INSTRUCTIONS FOR THE TASK - Beginning with the line that holds "responses may be" in the data below, give again every line through the one that holds "#be185d -> #4d7c0f", exactly as written.

---------- RECORDS SHOWN ----------

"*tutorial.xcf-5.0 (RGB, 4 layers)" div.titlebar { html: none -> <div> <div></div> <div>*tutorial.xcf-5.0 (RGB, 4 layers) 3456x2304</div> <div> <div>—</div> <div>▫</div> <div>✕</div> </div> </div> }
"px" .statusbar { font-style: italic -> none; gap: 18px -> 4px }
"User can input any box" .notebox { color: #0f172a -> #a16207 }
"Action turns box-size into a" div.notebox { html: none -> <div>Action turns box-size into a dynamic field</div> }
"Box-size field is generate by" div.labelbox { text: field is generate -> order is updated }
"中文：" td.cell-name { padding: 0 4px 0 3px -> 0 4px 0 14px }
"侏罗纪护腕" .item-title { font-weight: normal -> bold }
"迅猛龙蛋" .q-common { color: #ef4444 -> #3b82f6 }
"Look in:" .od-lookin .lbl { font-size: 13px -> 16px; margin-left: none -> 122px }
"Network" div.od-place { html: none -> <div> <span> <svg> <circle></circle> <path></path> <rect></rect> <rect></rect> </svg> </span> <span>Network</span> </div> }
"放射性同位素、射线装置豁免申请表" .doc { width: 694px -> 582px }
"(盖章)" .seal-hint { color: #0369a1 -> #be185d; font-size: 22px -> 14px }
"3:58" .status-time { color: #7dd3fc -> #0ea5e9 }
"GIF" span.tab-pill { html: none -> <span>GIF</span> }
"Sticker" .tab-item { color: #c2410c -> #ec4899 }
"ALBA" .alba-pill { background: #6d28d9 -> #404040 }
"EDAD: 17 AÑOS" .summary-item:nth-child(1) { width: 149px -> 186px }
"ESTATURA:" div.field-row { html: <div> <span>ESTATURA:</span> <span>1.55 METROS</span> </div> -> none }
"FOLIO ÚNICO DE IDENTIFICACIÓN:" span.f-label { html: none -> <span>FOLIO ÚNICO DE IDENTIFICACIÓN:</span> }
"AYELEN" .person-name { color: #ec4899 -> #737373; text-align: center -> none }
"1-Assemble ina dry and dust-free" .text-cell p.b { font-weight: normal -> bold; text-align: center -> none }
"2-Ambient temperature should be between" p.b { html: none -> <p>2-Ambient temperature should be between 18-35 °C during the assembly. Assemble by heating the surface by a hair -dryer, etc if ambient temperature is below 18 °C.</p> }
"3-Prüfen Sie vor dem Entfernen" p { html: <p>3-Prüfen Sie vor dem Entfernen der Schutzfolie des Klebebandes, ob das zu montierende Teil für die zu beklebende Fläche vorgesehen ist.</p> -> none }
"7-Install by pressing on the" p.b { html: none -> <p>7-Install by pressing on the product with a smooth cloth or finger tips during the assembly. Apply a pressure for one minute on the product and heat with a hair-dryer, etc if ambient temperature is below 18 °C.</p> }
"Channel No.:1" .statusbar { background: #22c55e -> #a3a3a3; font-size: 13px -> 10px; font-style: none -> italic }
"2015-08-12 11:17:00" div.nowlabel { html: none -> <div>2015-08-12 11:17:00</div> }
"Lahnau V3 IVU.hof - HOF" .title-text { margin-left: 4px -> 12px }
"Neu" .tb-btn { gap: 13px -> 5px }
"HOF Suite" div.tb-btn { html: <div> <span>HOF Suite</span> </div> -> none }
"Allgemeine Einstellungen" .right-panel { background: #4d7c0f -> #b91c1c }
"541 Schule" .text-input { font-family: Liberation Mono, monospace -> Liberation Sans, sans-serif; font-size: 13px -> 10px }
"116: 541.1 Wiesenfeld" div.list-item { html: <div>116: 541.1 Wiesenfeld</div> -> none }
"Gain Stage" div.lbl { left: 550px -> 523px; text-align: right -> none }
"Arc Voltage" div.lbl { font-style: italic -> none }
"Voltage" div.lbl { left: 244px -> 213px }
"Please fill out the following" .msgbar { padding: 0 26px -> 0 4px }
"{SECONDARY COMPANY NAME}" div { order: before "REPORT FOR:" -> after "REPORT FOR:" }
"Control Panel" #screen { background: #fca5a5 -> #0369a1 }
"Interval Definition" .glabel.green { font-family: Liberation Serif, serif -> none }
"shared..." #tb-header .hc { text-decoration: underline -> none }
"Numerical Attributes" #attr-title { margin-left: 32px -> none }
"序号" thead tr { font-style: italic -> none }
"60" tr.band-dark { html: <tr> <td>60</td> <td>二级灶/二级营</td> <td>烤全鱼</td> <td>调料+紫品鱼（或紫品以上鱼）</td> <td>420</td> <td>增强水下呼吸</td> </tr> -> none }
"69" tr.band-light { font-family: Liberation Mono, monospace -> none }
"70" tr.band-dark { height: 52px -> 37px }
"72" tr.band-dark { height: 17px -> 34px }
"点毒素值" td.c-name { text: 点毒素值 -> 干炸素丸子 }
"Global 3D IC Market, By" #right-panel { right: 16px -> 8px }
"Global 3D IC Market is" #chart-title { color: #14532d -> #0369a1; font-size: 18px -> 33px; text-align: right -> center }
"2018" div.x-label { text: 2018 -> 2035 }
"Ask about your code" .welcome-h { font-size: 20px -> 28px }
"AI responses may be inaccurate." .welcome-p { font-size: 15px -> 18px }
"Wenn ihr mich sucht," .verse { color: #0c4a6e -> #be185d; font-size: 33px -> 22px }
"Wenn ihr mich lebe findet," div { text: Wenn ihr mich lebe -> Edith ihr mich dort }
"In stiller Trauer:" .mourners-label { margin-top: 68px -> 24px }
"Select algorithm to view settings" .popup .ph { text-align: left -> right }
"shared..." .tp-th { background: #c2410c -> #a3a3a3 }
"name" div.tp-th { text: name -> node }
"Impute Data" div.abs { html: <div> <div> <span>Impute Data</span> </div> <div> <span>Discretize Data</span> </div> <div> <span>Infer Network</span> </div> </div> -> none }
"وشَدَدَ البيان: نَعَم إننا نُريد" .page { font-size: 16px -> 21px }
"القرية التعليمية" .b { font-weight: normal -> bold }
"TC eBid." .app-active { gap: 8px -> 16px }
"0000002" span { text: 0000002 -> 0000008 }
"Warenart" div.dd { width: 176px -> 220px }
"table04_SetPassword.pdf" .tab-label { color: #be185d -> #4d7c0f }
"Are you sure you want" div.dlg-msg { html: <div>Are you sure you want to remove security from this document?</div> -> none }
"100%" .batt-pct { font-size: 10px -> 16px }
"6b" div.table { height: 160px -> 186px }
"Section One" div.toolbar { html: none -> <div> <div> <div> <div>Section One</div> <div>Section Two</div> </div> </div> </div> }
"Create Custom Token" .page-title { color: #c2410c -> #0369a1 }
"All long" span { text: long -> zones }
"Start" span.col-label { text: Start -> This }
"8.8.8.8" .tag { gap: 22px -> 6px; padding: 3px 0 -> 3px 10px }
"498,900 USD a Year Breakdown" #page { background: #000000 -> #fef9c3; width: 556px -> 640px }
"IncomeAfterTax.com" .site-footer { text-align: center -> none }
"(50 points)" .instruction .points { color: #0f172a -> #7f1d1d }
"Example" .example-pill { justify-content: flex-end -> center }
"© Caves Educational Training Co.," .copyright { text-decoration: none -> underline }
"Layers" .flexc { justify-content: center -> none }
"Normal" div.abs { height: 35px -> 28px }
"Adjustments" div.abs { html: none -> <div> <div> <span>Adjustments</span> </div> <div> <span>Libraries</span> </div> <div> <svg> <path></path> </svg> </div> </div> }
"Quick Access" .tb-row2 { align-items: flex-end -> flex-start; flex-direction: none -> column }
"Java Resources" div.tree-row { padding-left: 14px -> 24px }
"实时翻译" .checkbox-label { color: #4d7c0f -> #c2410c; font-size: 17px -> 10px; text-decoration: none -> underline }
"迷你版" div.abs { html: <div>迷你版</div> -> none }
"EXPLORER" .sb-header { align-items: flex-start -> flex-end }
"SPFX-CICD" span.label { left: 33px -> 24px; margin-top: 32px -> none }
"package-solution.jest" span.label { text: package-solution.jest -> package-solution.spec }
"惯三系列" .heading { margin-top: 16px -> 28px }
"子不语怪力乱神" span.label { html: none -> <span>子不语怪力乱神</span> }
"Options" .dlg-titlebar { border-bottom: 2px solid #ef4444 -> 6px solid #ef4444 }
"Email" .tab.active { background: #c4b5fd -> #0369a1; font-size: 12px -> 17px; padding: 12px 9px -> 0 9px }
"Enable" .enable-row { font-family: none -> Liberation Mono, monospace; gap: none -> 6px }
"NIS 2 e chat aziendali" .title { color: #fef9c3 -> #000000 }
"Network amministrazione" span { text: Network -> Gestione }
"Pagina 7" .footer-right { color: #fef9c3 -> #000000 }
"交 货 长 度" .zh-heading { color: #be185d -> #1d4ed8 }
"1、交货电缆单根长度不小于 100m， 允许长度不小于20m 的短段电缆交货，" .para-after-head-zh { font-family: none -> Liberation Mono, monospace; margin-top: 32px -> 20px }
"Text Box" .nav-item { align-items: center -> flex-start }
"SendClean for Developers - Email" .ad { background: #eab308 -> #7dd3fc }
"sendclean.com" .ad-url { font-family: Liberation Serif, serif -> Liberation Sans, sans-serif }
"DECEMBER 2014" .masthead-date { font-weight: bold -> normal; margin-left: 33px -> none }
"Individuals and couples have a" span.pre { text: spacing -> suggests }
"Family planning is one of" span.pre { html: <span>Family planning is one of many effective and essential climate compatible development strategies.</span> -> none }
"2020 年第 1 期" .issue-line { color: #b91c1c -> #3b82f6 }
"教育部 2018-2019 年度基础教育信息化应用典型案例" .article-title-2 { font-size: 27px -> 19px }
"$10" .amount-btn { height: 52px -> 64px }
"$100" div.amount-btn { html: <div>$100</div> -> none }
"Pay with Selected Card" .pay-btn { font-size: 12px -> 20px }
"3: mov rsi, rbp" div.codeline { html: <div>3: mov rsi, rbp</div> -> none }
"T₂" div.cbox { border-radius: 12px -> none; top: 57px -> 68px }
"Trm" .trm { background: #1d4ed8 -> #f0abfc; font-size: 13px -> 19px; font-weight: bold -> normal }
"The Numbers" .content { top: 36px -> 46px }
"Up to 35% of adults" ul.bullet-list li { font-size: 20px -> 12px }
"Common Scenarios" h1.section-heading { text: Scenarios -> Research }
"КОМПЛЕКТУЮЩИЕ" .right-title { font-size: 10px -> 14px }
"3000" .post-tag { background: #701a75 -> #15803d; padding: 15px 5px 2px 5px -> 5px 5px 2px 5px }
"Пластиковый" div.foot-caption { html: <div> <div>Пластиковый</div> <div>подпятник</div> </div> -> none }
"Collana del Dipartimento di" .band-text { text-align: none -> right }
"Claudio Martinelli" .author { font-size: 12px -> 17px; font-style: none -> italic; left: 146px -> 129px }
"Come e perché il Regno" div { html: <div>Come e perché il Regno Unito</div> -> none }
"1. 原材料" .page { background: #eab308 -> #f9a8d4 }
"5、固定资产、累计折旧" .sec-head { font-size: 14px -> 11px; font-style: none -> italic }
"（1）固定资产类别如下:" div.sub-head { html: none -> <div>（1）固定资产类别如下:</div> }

----------

RESULT OF THE EXERCISE -
"AI responses may be inaccurate." .welcome-p { font-size: 15px -> 18px }
"Wenn ihr mich sucht," .verse { color: #0c4a6e -> #be185d; font-size: 33px -> 22px }
"Wenn ihr mich lebe findet," div { text: Wenn ihr mich lebe -> Edith ihr mich dort }
"In stiller Trauer:" .mourners-label { margin-top: 68px -> 24px }
"Select algorithm to view settings" .popup .ph { text-align: left -> right }
"shared..." .tp-th { background: #c2410c -> #a3a3a3 }
"name" div.tp-th { text: name -> node }
"Impute Data" div.abs { html: <div> <div> <span>Impute Data</span> </div> <div> <span>Discretize Data</span> </div> <div> <span>Infer Network</span> </div> </div> -> none }
"وشَدَدَ البيان: نَعَم إننا نُريد" .page { font-size: 16px -> 21px }
"القرية التعليمية" .b { font-weight: normal -> bold }
"TC eBid." .app-active { gap: 8px -> 16px }
"0000002" span { text: 0000002 -> 0000008 }
"Warenart" div.dd { width: 176px -> 220px }
"table04_SetPassword.pdf" .tab-label { color: #be185d -> #4d7c0f }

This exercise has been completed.